Will Rogers famously quipped that television was "chewing gum for the mind?" Robert Hughes has a more biting critique:
TV favors a mentality in which certain things no longer matter particularly: skills like the ability to enjoy a complex argument, for instance, or to perceive nuances, or to keep in mind large amounts of significant information, or to remember today what someone said last month, or to consider strong and carefully argued opinions in defiance of what is conventionally called “balance.” Its content lurches between violence of action, emotional hyperbole, and blandness of opinion. And it never, ever stops. It is always trying to give us something interesting. Not interesting for long; just for now.Commercial TV teaches people to scorn complexity and to feel, not think. It has come to present society as a pagan circus of freaks, pseudo-heroes, and wild morons, struggling on the sand of a Colosseum without walls.
Thomas Merton writing in Cistercian Studies Quarterly ("Inner Experience: Problems of the Contemplative Life" 1984) brought this criticism further:
The life of a television watcher is a kind of caricature of contemplation: Passivity, uncritical absorption, receptivity, inertia. {It is] the nadir of intellectual and emotional slavery.
Strong words these but not without elements of truth.
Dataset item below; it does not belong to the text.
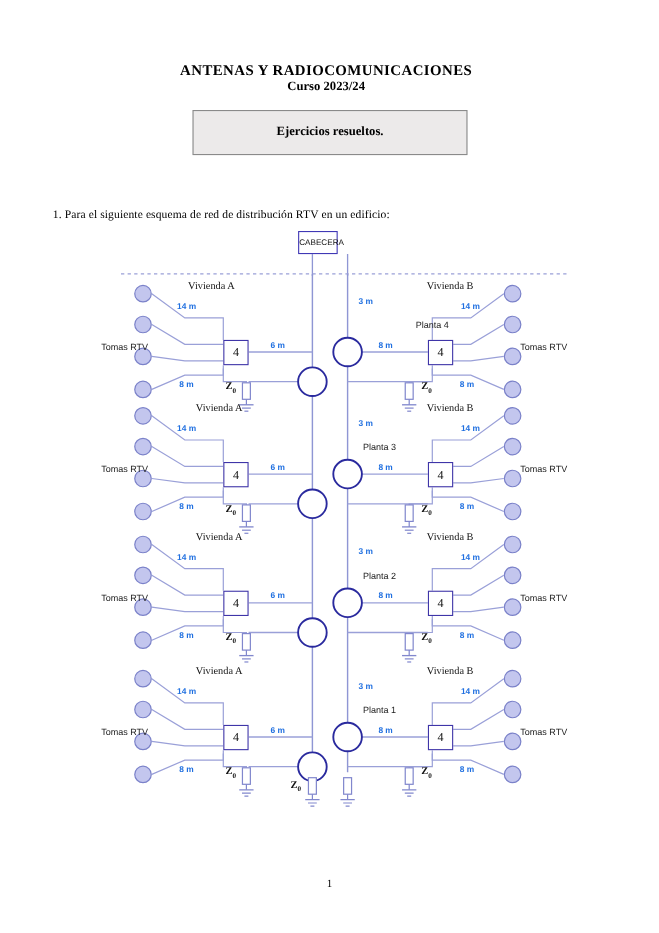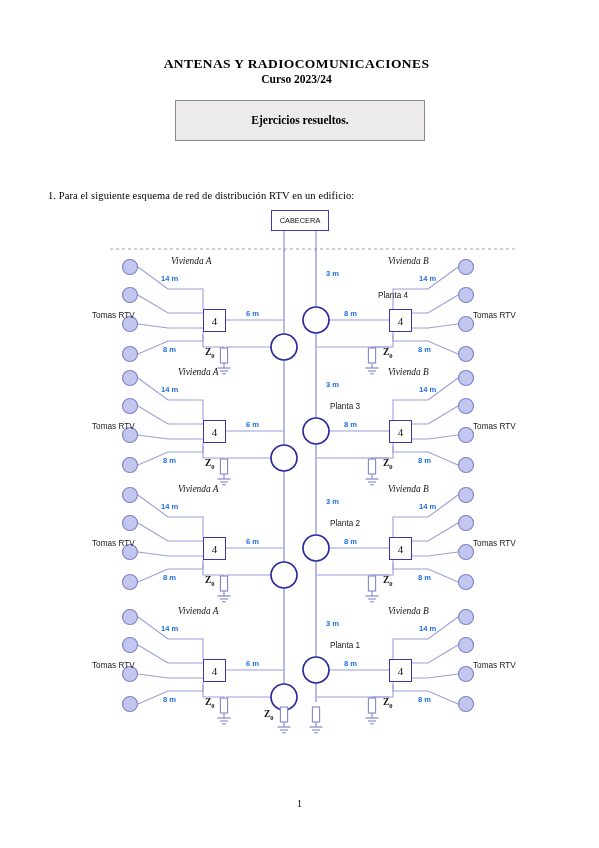"CABECERA" #cabecera-box { justify-content: center -> flex-start; width: 58px -> 36px }
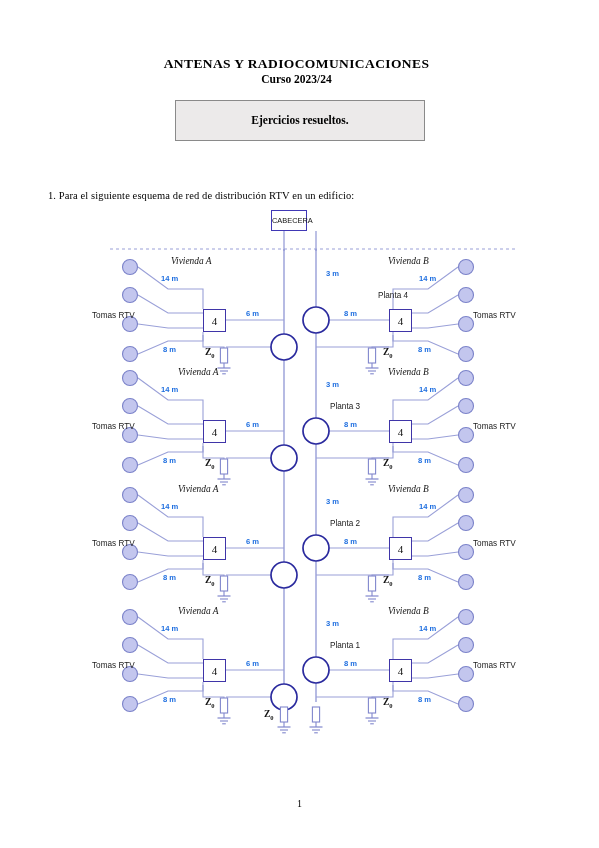"Vivienda A" .lbl-serif { font-style: italic -> none }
I say this with three things in mind:
Firstly, I have been gratified to have been able to attend and spiritually benefit from four lectures recently on "Spirituality and the Movies" featuring such titles as The Butler, Titanic, Magnolia and Walk the Line, all of which, ironically, I watched on my television. The unfolding of practical spiritual themes in these films have tremendously impacted on my experience of Lent this year. Secondly, a couple of days ago, I finished watching an enthralling, five-part PBS series titled, The Story of the Jews. Finally, I am quite painfully aware that yes, even during this Lent, I have spent too many hours uncritically and unprofitably watching and half-watching the boob-tube.
Television, like anything else I suppose, can serve good or evil and, like anything requires a capacity to be prudent, set limits and curb our thirst (and at times blood-thirst) for the titillating. Most important, television should never draw us away or deter us from our obligations to our families and our various communities.
When that happens television watching certainly does become what Thomas Aquinas called an apparent, rather than a real good, becoming, "the nadir of intellectual and emotional slavery."